The NRA faces a combination of circumstances that aggregate into a real threat, if not to the organization’s long-term existence which seems assured, than certainly the organization’s once (pardon us) bulletproof sway among virtually all Republican lawmakers and no small number of Democrats. President Barack Obama’s victory in 2008 provoked a massive buying spree of firearms by (needlessly) panicked gun owners, and gun manufacturers obligingly plowed those profits right back into the NRA’s advocacy budget. But with Trump as President, the hype that motivated the frenzied buying of guns under Obama just doesn’t exist.
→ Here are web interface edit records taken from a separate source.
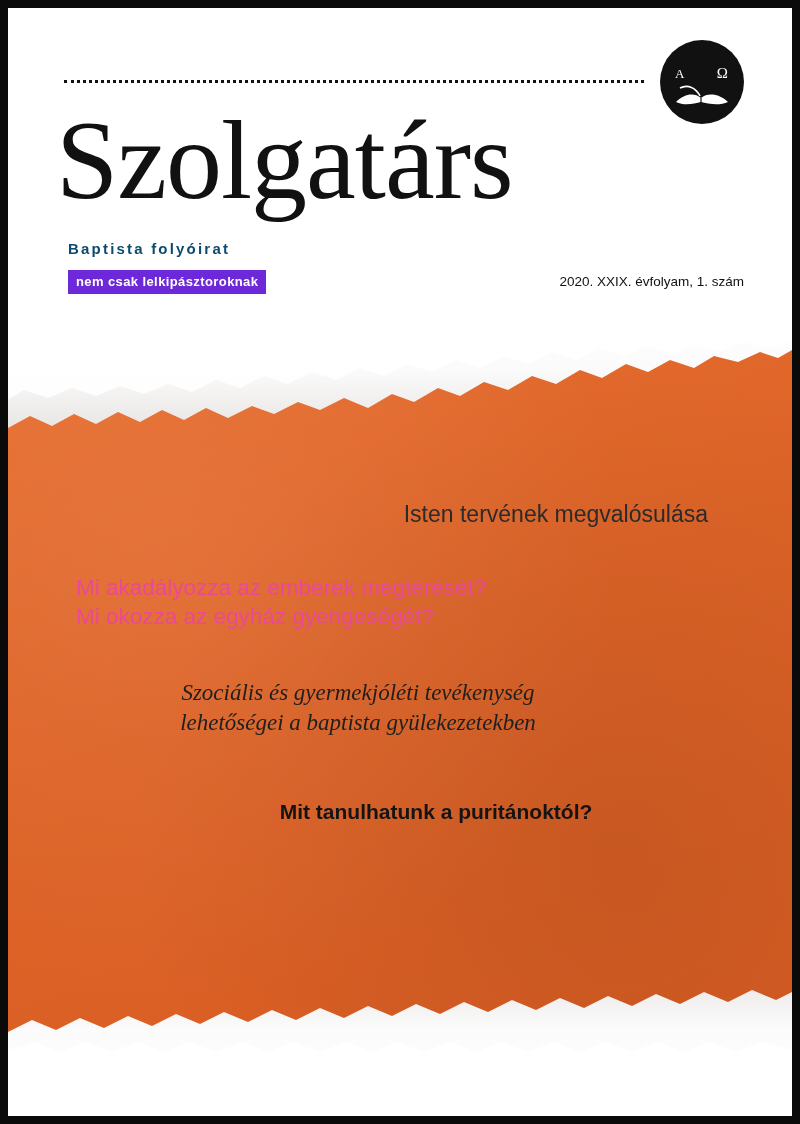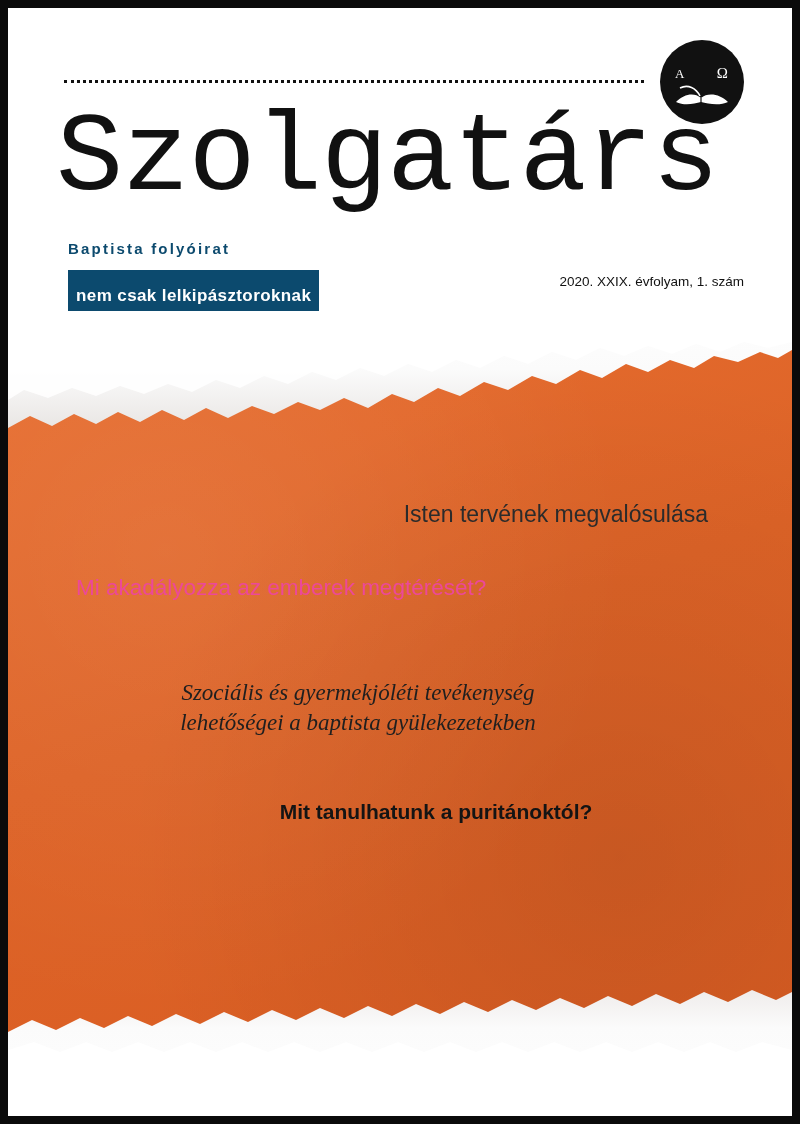"Szolgatárs" .title { font-family: Liberation Mono, monospace -> Liberation Serif, serif }
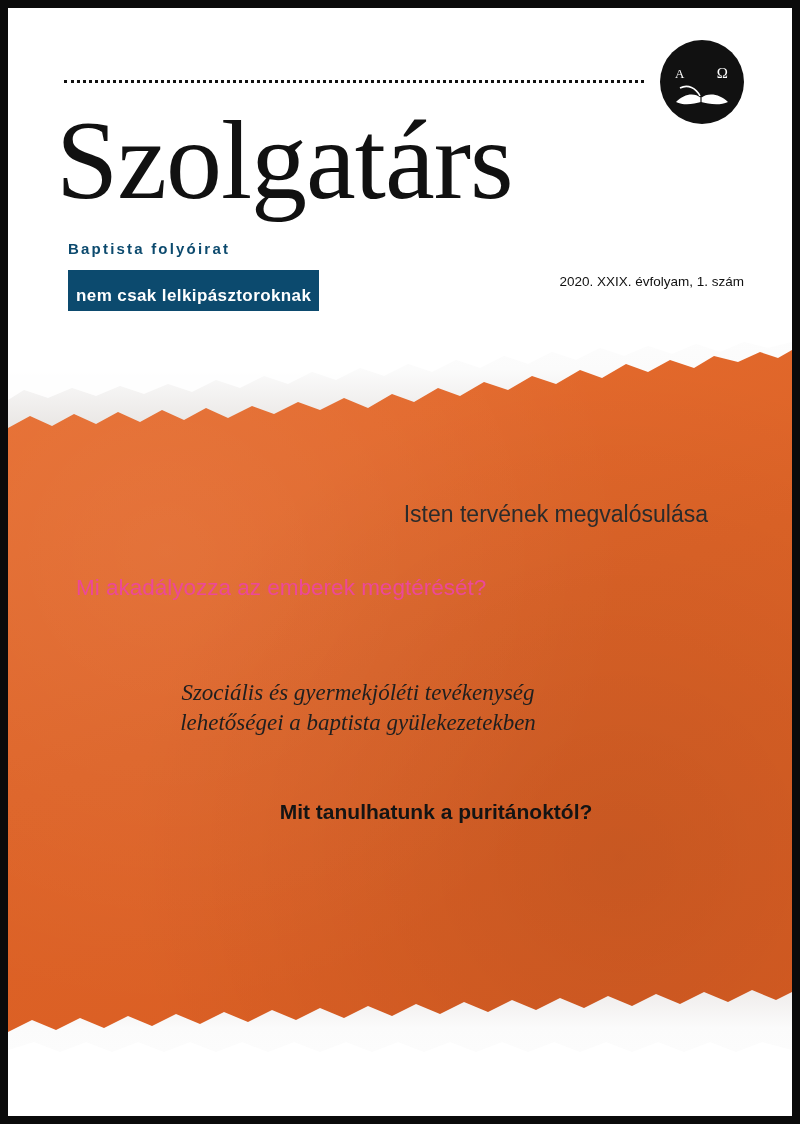"nem csak lelkipásztoroknak" .tagline { background: #0c4a6e -> #6d28d9; font-size: 17px -> 13px; padding: 16px 8px 5px 8px -> 4px 8px 5px 8px }
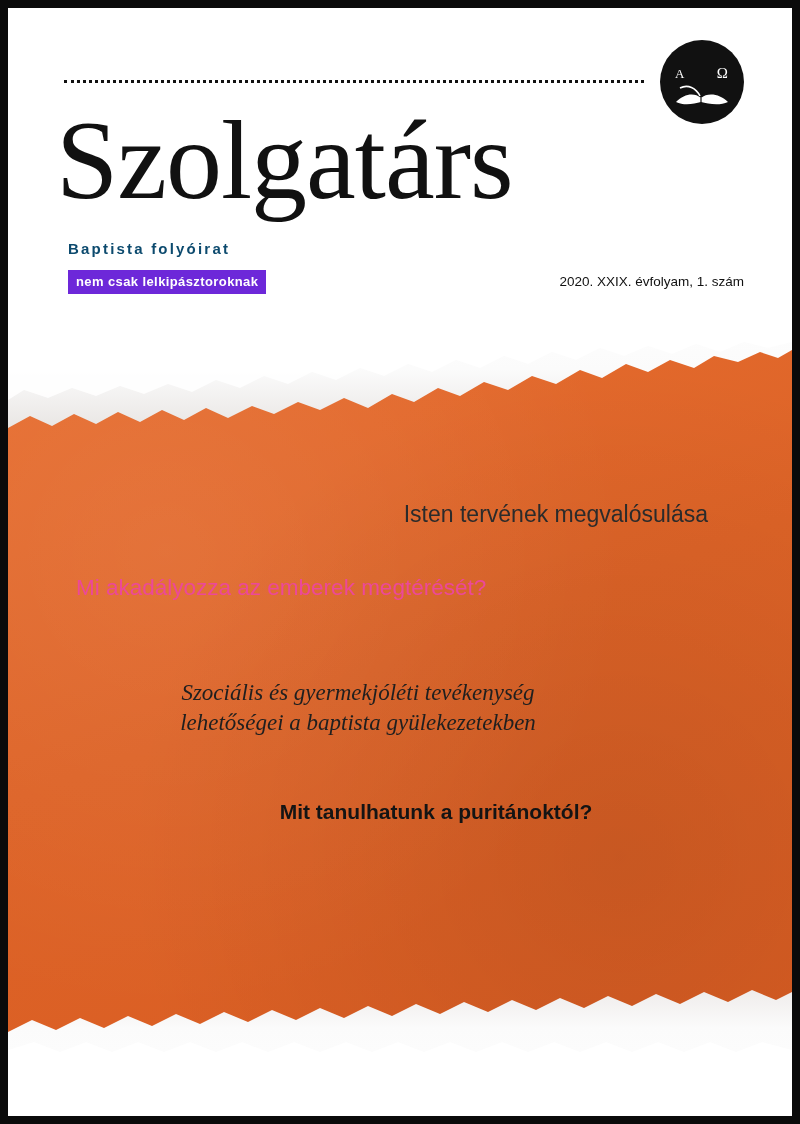"Mi okozza az egyház gyengeségét?" div { html: none -> <div>Mi okozza az egyház gyengeségét?</div> }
At the same time, the continuing and worsening toll of mass shooting events in the United States has forced the debate over guns outside the NRA’s strictly-enforced boundaries. Here in Colorado, public reaction to gun safety laws that led to recall campaigns against Democrats in 2013 would look very different now, after so many intervening mass shootings with body counts that dwarf the 2012 Aurora theater massacre.

Still another factor negatively impacting the NRA’s political strength is a perception among hardened gun-rights advocates that the NRA has gotten “soft” on the issue–a view eagerly promoted by Colorado’s own Dudley Brown, who wields great influence within the gun enthusiast community through his local and national front groups. The NRA’s recent broadening into multi-issue conservative advocacy was meant to counter this ebb in support, but it also has had the effect of driving politically neutral or even left of center supporters away.

For all of these reasons, it’s not a surprise to us that the NRA’s political relevance is on the wane. If the present trend of radicalization among gun owners continues, along with a growing movement in the United States for gun safety laws considerably tighter than the status quo today, it’s a trend that could continue. For intelligent gun-rights supporters, giving the Dudley Browns of the world more power to disrupt Republican election strategy like they did in 2018 is a disastrous prospect–but that is the trajectory today.